The market has tried, today, yesterday, the day before, the day before that, and for the last three weeks, to fall into and follow through on a correction. But no matter how much or how bad the news that has been thrown at it, or how ugly the price volume action (stalling and distribution) has been, the market has been able to hold in a fairly tight range. There has been an elevated expectation of the FED tightening their end of QE and raising interest rate time tables. The worry is probably premature and the FED will stay with its current time tables, potentially sparking another short relief rally.

High quality leading growth stocks, Facebook (FB), Baidu (BIDU), Under Armour (UA), Chipotle Mexican Grill (CMG), and Biogen Idec (BIIB), gapped out of bases in strong, well above average volume, and are holding tight, or, in CMG and BIIB's case, following through, despite the pullback in the market the past three days. New breakouts have been joining the leadership, and more are in the wings ready to breakout. Fleetcor Technologies (FLT) broke out of a flat base on top of a cup and handle base today, in well above average volume, and Chinese stock 58.com (WUBA) and Medivation (MDVN), featured yesterday in, Biotech Company Ready To Explode on Earnings, are on the verge of breaking out of cup and handle bases too.
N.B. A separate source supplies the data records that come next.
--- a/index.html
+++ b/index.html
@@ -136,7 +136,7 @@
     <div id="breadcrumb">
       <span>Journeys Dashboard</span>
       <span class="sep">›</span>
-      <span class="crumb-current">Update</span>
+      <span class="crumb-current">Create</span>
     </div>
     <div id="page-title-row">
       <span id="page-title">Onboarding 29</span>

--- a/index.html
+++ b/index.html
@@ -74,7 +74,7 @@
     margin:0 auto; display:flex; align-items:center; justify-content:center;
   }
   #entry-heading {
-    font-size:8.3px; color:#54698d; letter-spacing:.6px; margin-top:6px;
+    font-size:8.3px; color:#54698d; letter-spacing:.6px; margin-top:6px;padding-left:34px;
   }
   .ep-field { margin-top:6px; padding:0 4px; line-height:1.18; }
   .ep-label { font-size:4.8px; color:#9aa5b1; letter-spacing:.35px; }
Review the (98) Leading Growth Stocks Analysis for more trading ideas and appreciation potential.


Just keep in mind, all the red flags discussed recently, Frustration Not The Only Reason To Hate The Market and Bearish Price Volume Action Dominates Stock Market, are still in place and cannot be ignored, but the fact that the market hasn't sold off despite having a lot of reasons to do so and leading growth stocks are setting up, breaking out, and holding, warrants taking positions on the long side and potentially using intra-day pullbacks as an opportunity to add more. But, leading growth stocks should keep following through, or aggressively tighten stops to protect profits and cut losses short. This will most likely continue to be another, in a series of short, but profitable rally's, since the beginning of the year.

Monday, July 28, 2014

Biotech Company Ready To Explode on Earnings - Medivation Inc (MDVN)
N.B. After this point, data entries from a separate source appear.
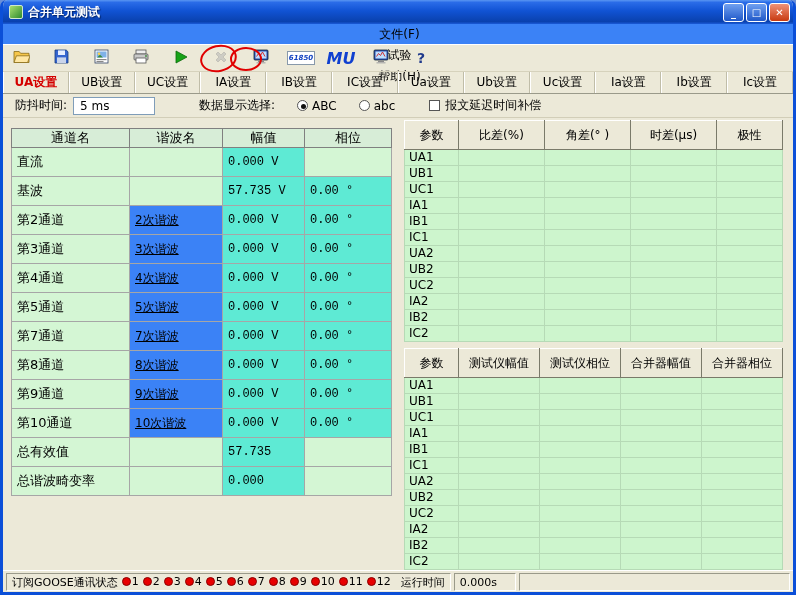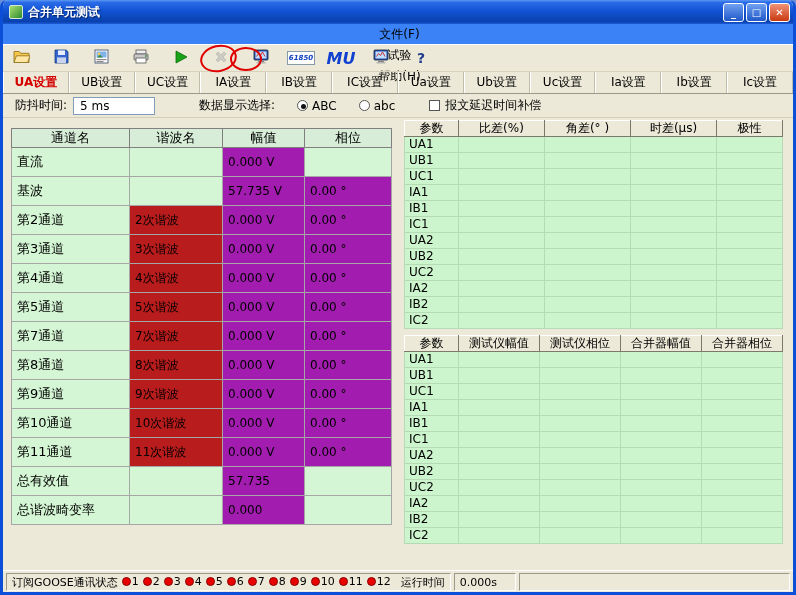--- a/index.html
+++ b/index.html
@@ -73,7 +73,7 @@
 
   .right { width:378px; margin-top:0; }
   .rt { width:378px; border:1px solid #808080; }
-  .rt th { height:16px; line-height:15px; background:#ece9d8; font-size:12px; font-weight:normal;
+  .rt th { height:29px; line-height:15px; background:#ece9d8; font-size:12px; font-weight:normal;
            border:1px solid; border-color:#fff #7a7a6a #7a7a6a #fff; white-space:nowrap; overflow:hidden; }
   .rt td { height:16px; line-height:15px; background:#cdf5cd; border:1px solid #b6dab6;
            font-size:12px; padding:0 4px; white-space:nowrap; overflow:hidden; }

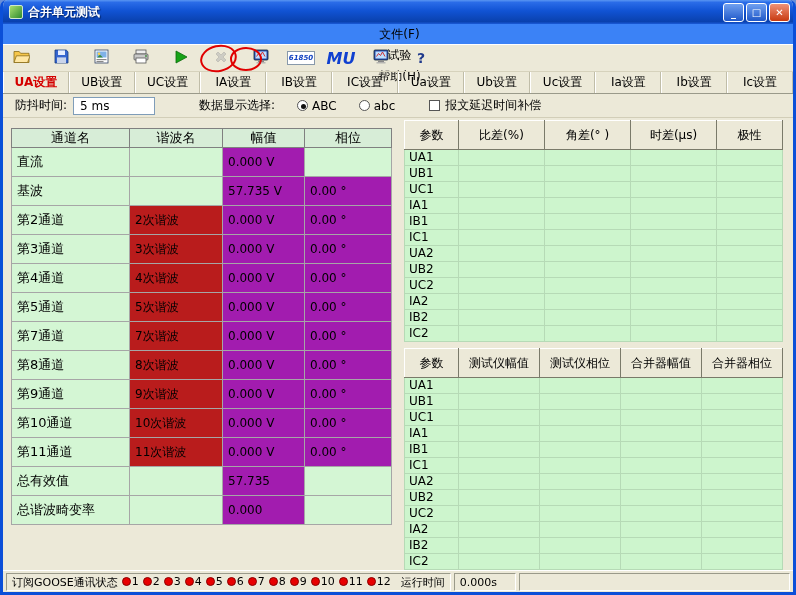--- a/index.html
+++ b/index.html
@@ -69,7 +69,7 @@
   .left td:first-child { font-size:13px; }
   td.cg { background:#d4f6d4; }
   td.cy { background:#b91c1c; }
-  td.cw { background:#a21caf; }
+  td.cw { background:#5eead4;font-family:Liberation Mono, monospace; }
 
   .right { width:378px; margin-top:0; }
   .rt { width:378px; border:1px solid #808080; }

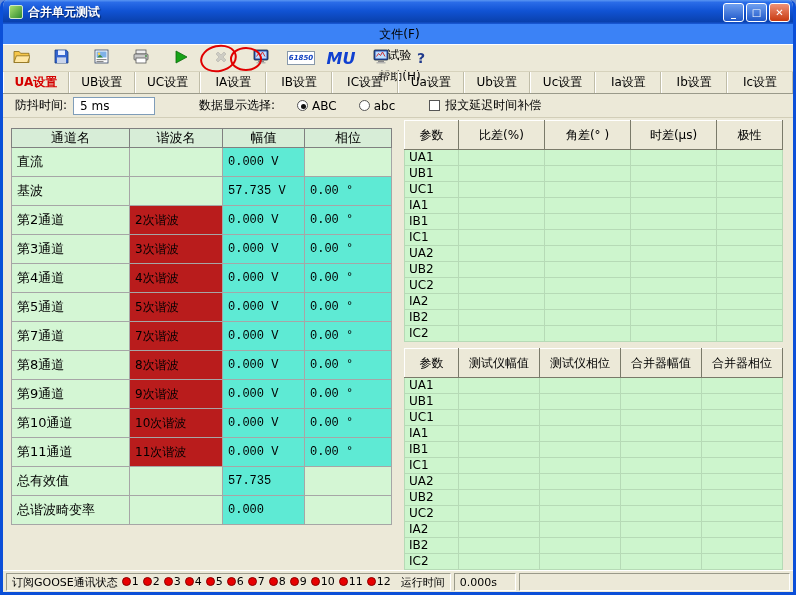--- a/index.html
+++ b/index.html
@@ -68,7 +68,7 @@
              white-space:nowrap; overflow:hidden; }
   .left td:first-child { font-size:13px; }
   td.cg { background:#d4f6d4; }
-  td.cy { background:#b91c1c; }
+  td.cy { background:#3b82f6;text-decoration:underline; }
   td.cw { background:#5eead4;font-family:Liberation Mono, monospace; }
 
   .right { width:378px; margin-top:0; }

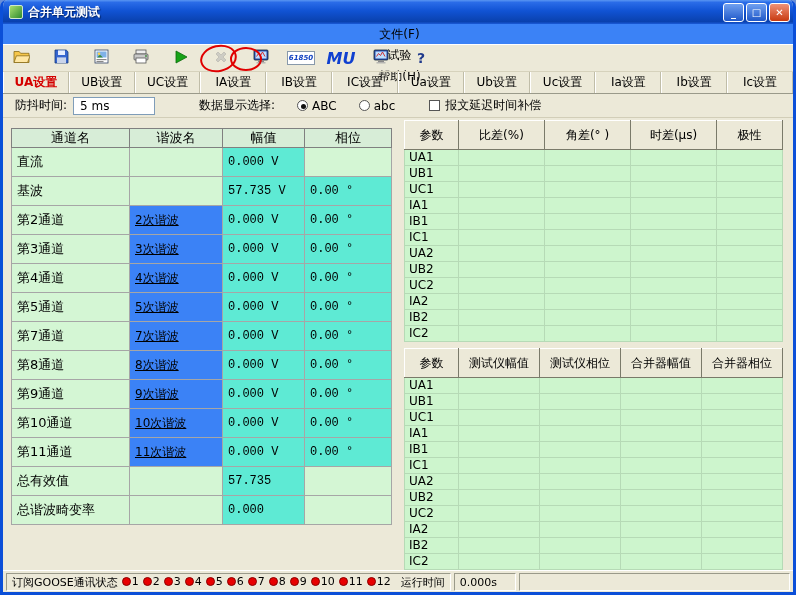--- a/index.html
+++ b/index.html
@@ -297,12 +297,6 @@
             <td class="cw">0.00 °</td>
           </tr>
           <tr>
-            <td class="cg">第11通道</td>
-            <td class="cy">11次谐波</td>
-            <td class="cw">0.000 V</td>
-            <td class="cw">0.00 °</td>
-          </tr>
-          <tr>
             <td class="cg">总有效值</td>
             <td class="cg"></td>
             <td class="cw">57.735</td>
Medivation (MDVN) is expected to report earnings on Thursday, August 7th. This is the first quarter the company is expected to turn permanently profitable. Sales have grown over 60% the past five years and are expected to grow another 50% over the next three years. Earnings have been negative since the company's founding, but are expected to grow 50% over the next three years, with triple digit growth expected over the next four to six quarters. Analysts have been raising their estimates over the last sixty days.
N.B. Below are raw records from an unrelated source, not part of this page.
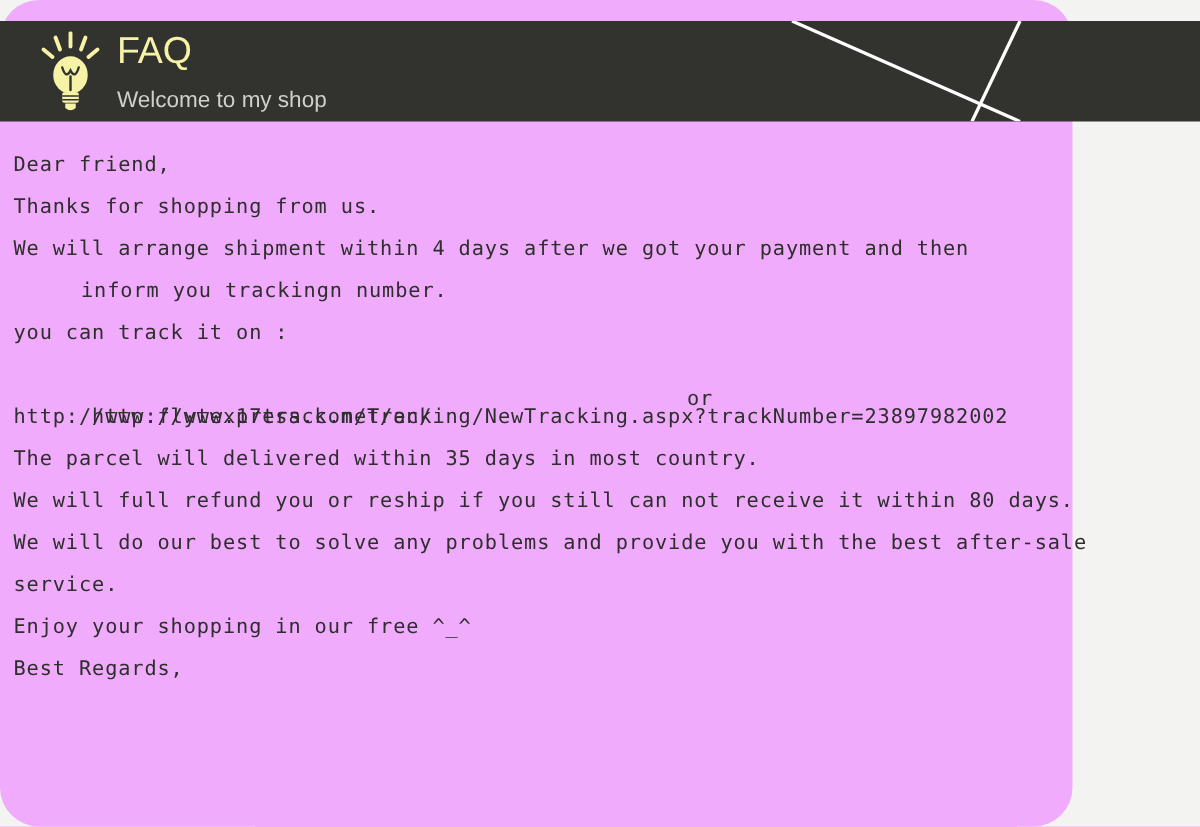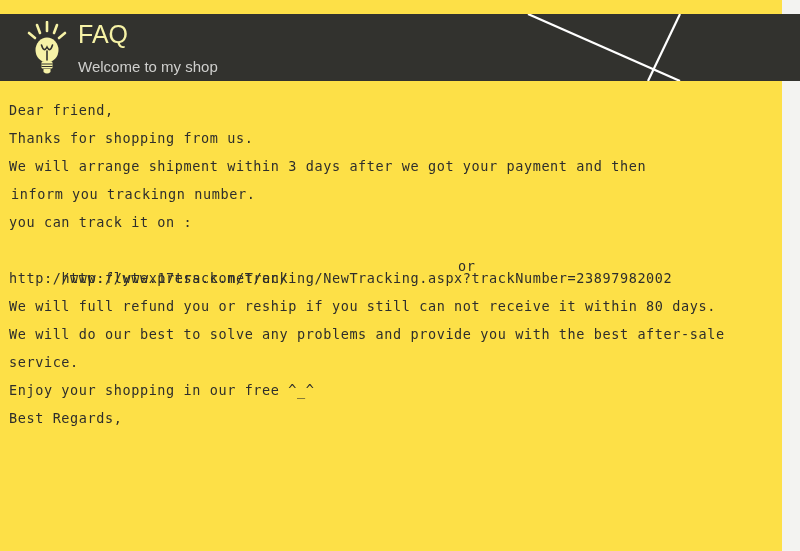--- a/index.html
+++ b/index.html
@@ -16,9 +16,10 @@
 
   #page {
     position: relative;
-    width: 782px;
+    width: 715px;
     height: 551px;
-    background: #fde047;
+    background: #f0abfc;
+    border-radius: 26px;
   }
 
   

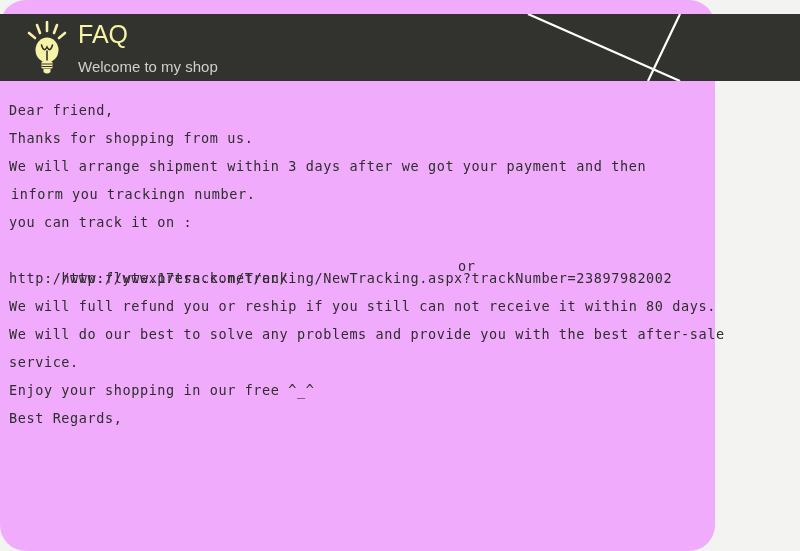--- a/index.html
+++ b/index.html
@@ -166,7 +166,7 @@
 
     <div class="letter-line">Thanks for shopping from us.</div>
 
-    <div class="letter-line">We will arrange shipment within 3 days after we got your payment and then</div>
+    <div class="letter-line">We will arrange shipment within 4 days after we got your payment and then</div>
 
     <div class="letter-line indent">inform you trackingn number.</div>
 

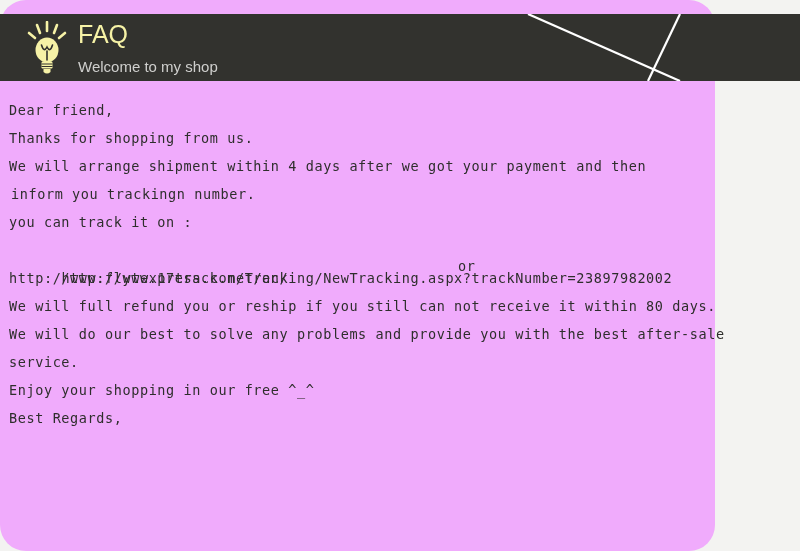--- a/index.html
+++ b/index.html
@@ -105,6 +105,7 @@
 
   .letter-line.indent {
     padding-left: 11px;
+    margin-left: 43px;
   }
 
   

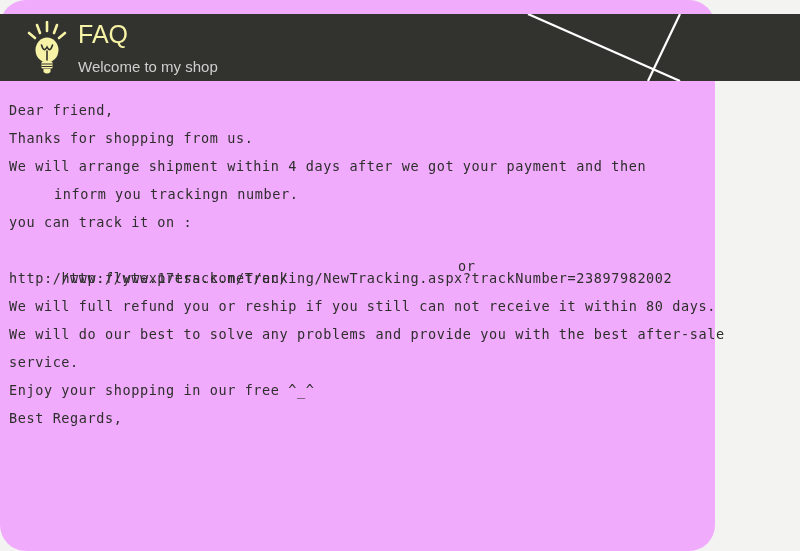--- a/index.html
+++ b/index.html
@@ -180,6 +180,7 @@
 
     <div class="letter-line">http://www.flytexpress.com/Tracking/NewTracking.aspx?trackNumber=23897982002</div>
 
+    <div class="letter-line">The parcel will delivered within 35 days in most country.</div>
 
     <div class="letter-line">We will full refund you or reship if you still can not receive it within 80 days.</div>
The stock has spent the last twenty months essentially shuffling sideways after an initial 600+% advance from its cup shaped base breakout on November 3, 2011. The stock has advanced over 800% to its recent high in February, and is currently forming a well behaved, first stage, cup and handle base.

Our short term price target range is $110 - 120 and $160 - 200 over the next 12 - 18 months if the company can deliver and exceed sales and profit expectations, and breakout above the approximate $80 handle high in well above average volume. Aggressive traders could accumulate inside the handle. Protective initial stops should be placed around the $73 - 74 range.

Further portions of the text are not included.